Жизнь в доме потекла по-прежнему. Ничего не случилось. Хью обедал молча и затем уходил на прогулку. В продолжение двух недель Мэри Кокрейн не заходила, к ним, потом он однажды столкнулся с ней во дворе колледжа. Она больше не посещала его лекций.

— Пожалуйста, не покидайте нас из-за моей грубости, — сказал Хью.

Девушка вспыхнула и ничего не сказала. Придя в тот вечер домой, Хью увидел ее играющей с детьми во дворе. Он сейчас же ушел к себе в комнату. Жесткая улыбка играла у него на губах. «Она больше не похожа на молодое деревцо. Она уже почти как Уинифред. Она уже как будто принадлежит к моему дому, принадлежит мне и моей жизни», — думал он.

Посещения девушкой дома Уокеров окончились внезапно. Раз вечером, когда Хью сидел у себя в комнате, Мэри поднялась наверх с обоими мальчиками. Она в этот день обедала у Уокеров и теперь укладывала детей спать. Эту привилегию она всегда оставляла за собой, когда обедала у Уокеров.

Хью поспешил наверх, как только кончился обед. Он знал, где была его жена. Она сидела внизу в гостиной и читала при лампе одну из книг Роберта Льюиса Стивенсона.

Долгое время Хью слышал голоса детей над своей головой. Затем случилось следующее.

Мэри Кокрейн спускалась по лестнице, которая вела мимо комнаты Хью. Потом остановилась, обернулась и снова поднялась по лестнице. Хью встал и вышел за дверь. Девушка вернулась в детскую потому, что у нее вдруг явилось страстное желание поцеловать старшего мальчика, которому теперь было девять лет. Она тихонько вошла в комнату и долго стояла там, глядя на детей: мальчики и не подозревали, что она здесь, и вскоре уснули. Тогда она подкралась к ним и нежно поцеловала одного из них. Когда она вышла из детской, Хью поджидал ее в темноте. Он взял ее за руку и повел вниз, в свою комнату.

Она была очень испугана, и этот страх почему-то доставил ему удовольствие.

— Вам не понять того, что здесь сейчас произойдет, — прошептал он, но когда-нибудь вы поймете. Я поцелую вас, а потом попрошу уйти из этого дома и больше никогда не приходить.

Он привлек к себе девушку и поцеловал ее в щеки и в губы. Когда затем он подвел ее к двери, она была так слаба от испуга и так вся трепетала от новых, странных, неведомых ей желаний, что с трудом спустилась по лестнице в комнату, где сидела жена Хью.

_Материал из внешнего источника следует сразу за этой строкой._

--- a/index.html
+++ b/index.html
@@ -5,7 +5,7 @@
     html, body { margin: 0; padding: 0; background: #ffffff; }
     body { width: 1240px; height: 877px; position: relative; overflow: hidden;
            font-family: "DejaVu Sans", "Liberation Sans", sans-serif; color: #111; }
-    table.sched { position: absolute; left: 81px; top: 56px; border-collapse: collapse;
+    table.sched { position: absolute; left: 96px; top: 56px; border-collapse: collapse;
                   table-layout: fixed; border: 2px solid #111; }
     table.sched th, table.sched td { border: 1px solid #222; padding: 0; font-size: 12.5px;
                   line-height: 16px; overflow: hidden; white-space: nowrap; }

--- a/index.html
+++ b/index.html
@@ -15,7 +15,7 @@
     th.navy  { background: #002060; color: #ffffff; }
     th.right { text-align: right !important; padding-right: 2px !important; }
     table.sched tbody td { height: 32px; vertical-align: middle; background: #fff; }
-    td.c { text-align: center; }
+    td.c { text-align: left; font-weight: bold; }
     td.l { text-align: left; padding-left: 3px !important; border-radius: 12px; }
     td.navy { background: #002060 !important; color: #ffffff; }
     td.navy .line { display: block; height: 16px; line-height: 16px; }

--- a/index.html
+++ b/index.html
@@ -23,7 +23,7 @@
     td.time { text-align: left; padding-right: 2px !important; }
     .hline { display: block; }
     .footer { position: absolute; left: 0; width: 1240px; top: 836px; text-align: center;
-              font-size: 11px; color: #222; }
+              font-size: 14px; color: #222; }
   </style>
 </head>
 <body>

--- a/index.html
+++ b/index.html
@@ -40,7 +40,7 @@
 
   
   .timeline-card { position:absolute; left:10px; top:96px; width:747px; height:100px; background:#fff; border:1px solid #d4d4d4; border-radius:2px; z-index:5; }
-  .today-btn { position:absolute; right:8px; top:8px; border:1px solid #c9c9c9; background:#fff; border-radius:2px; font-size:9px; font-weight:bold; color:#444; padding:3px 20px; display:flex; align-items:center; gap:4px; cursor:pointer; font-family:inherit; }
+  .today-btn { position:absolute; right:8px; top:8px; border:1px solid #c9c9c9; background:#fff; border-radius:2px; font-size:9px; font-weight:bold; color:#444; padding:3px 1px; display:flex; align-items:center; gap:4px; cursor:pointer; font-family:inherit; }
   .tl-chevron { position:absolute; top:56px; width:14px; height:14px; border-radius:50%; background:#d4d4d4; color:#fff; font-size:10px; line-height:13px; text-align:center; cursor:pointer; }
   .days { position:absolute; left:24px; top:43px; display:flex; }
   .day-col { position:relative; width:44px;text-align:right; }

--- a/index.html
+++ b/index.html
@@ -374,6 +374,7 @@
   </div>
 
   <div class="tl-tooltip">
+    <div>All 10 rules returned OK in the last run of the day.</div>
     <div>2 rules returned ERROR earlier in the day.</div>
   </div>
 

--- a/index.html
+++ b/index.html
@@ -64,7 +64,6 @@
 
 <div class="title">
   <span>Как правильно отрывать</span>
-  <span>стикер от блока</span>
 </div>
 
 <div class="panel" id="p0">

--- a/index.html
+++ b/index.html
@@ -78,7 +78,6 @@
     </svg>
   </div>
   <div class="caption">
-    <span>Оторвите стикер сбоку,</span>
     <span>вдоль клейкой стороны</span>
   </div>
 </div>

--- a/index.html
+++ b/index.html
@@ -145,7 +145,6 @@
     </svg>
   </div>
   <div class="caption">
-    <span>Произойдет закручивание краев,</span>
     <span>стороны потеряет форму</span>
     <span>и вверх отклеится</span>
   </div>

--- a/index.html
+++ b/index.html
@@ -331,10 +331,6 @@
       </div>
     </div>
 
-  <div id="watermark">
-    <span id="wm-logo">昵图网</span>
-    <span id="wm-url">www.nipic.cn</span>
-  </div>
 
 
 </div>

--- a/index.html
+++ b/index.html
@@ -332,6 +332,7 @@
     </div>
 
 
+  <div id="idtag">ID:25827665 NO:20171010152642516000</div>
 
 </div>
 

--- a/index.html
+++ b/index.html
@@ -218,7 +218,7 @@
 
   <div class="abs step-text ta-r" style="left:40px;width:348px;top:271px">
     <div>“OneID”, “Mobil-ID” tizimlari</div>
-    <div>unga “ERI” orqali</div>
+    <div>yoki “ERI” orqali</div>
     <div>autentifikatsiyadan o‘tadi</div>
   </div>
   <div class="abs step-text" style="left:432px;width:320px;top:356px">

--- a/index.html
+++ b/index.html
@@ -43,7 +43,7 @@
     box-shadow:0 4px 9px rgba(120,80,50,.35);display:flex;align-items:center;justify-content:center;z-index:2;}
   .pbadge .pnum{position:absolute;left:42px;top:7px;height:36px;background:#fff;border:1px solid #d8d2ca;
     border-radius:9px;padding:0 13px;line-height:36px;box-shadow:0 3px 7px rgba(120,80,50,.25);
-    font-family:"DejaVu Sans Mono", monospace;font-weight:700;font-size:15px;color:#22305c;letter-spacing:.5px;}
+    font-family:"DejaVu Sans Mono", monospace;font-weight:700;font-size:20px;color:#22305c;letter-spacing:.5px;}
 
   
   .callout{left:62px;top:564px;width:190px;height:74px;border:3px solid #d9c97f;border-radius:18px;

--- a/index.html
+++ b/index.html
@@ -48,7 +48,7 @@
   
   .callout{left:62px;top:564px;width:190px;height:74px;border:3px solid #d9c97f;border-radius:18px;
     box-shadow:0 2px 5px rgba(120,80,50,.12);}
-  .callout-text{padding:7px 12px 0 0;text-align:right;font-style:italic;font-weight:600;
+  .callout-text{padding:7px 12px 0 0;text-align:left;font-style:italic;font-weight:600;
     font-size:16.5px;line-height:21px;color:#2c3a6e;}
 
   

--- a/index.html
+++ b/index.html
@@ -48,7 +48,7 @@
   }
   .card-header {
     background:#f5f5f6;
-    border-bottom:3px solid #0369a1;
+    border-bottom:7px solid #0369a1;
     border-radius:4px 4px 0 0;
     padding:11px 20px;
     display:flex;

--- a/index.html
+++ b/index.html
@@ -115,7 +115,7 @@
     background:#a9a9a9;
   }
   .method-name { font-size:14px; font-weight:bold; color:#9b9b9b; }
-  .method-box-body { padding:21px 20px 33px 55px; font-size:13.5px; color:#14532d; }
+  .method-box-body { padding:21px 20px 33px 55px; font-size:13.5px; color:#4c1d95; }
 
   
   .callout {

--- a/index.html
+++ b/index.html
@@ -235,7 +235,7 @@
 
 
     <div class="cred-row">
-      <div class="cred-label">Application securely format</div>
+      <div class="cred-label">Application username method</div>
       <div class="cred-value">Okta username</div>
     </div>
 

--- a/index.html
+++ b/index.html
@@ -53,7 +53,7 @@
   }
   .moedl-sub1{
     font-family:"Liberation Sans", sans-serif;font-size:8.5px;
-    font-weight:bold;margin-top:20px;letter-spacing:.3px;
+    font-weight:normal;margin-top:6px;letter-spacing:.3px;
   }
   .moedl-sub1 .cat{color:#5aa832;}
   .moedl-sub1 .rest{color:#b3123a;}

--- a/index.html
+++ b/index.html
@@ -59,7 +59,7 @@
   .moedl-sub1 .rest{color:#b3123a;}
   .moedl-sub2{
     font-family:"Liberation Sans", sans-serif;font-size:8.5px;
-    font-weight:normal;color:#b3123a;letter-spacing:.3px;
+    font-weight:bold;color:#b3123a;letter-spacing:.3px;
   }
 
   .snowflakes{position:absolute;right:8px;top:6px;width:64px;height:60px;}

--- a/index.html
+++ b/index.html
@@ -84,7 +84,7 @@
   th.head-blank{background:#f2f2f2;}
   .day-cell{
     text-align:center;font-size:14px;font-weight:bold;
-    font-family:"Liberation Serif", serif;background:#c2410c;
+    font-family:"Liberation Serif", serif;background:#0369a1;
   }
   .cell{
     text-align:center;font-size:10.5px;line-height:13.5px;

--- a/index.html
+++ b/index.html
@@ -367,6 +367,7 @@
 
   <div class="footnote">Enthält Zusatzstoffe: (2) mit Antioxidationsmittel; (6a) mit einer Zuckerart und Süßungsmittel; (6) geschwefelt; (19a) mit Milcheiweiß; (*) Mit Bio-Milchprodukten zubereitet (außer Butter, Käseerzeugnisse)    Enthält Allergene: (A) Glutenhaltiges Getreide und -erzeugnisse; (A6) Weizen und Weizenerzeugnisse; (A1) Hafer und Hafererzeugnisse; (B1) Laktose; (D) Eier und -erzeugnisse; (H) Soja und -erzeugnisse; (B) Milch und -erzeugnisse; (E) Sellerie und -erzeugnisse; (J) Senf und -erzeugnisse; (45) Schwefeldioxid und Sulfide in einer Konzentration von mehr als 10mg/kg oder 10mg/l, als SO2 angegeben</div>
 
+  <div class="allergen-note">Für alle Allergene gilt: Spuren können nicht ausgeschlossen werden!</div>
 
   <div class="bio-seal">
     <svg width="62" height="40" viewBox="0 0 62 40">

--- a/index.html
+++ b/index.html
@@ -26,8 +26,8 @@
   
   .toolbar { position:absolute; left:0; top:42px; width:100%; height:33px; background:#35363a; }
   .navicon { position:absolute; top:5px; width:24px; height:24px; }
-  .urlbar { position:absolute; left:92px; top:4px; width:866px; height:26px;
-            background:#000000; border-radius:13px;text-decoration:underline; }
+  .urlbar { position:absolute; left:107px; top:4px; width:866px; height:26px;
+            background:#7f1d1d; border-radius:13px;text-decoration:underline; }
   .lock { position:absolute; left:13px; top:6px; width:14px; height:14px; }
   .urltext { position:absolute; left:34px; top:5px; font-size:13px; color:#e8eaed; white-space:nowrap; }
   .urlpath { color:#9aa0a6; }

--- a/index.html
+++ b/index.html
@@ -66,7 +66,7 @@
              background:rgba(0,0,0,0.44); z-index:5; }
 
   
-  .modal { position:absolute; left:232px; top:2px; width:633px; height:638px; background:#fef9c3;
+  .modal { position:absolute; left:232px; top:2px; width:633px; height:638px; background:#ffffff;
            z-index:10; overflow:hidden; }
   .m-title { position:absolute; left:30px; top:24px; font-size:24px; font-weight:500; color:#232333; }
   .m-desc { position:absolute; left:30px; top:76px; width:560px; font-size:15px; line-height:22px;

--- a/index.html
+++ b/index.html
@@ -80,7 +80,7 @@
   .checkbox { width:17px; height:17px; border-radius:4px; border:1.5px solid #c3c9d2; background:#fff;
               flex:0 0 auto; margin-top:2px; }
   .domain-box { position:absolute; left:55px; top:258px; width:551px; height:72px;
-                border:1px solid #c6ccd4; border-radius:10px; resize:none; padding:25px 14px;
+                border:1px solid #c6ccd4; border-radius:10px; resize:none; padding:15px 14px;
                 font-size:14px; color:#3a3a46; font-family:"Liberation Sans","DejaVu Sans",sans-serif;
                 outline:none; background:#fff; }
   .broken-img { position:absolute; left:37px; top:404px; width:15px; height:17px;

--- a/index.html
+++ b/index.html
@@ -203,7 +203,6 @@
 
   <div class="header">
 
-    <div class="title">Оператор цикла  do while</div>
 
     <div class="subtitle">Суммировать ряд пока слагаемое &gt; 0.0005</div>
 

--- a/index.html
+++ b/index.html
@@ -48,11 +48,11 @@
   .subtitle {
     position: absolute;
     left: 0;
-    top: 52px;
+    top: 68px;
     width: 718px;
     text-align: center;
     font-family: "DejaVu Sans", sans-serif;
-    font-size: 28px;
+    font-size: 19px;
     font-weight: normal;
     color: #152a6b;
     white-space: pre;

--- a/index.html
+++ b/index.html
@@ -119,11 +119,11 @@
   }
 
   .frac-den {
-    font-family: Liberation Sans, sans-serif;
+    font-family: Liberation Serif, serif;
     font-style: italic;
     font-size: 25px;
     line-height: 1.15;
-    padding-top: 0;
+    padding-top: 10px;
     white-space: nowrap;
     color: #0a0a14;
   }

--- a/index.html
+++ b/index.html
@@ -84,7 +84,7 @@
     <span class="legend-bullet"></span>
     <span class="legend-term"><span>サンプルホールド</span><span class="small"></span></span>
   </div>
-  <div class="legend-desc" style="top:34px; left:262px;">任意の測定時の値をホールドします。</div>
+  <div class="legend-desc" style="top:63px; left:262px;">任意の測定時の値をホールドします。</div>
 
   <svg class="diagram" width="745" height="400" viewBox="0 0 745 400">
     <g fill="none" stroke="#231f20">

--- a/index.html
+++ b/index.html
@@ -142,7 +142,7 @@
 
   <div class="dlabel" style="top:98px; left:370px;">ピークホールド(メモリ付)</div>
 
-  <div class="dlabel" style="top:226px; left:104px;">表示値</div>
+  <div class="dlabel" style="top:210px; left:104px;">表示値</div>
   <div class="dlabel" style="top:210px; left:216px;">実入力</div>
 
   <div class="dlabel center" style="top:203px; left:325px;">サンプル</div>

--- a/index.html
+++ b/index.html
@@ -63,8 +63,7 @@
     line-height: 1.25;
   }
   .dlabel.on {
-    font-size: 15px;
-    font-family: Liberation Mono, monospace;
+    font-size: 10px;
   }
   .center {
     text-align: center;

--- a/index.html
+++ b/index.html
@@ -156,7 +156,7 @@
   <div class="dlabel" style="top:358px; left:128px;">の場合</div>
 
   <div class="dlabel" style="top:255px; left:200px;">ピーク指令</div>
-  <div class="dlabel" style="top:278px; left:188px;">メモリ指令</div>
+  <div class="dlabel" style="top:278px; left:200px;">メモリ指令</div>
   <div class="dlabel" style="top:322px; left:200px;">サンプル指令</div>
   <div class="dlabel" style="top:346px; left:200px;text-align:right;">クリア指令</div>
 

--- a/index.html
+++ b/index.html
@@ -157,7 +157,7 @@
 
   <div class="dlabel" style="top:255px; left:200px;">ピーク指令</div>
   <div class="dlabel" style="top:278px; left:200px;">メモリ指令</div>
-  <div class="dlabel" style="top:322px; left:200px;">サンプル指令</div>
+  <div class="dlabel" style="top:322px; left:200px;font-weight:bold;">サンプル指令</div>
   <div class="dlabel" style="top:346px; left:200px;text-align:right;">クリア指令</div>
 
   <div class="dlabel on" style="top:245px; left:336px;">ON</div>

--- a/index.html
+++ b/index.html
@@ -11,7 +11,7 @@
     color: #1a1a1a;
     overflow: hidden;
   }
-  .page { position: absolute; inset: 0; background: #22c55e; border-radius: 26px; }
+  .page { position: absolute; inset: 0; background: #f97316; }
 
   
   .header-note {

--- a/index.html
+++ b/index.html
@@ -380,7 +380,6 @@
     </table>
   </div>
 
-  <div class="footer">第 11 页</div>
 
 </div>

«Сейчас она будет лгать», — подумал Хью, и вслед за этим донесся ее голосу как отклик на эту мысль.

— У меня страшно разболелась голова. Надо поскорее идти домой, услышал он ее слова:.

Голос у нее был глухой, напряженный. Это уже не был голос молодой девушки.

«Она уже не похожа на молодое деревцо!» — подумал Хью. Он радовался и гордился своим поступком. Когда он услышал, как тихо затворилась выходная дверь, сердце его радостно забилось. Странный, дрожащий свет вспыхнул у него в глазах.

«Она не избежит тюрьмы, но я не буду иметь к этому никакого отношения. Она никогда не будет принадлежать мне. Руки мои никогда не создадут тюрьмы для нее», — думал он с мрачным удовлетворением.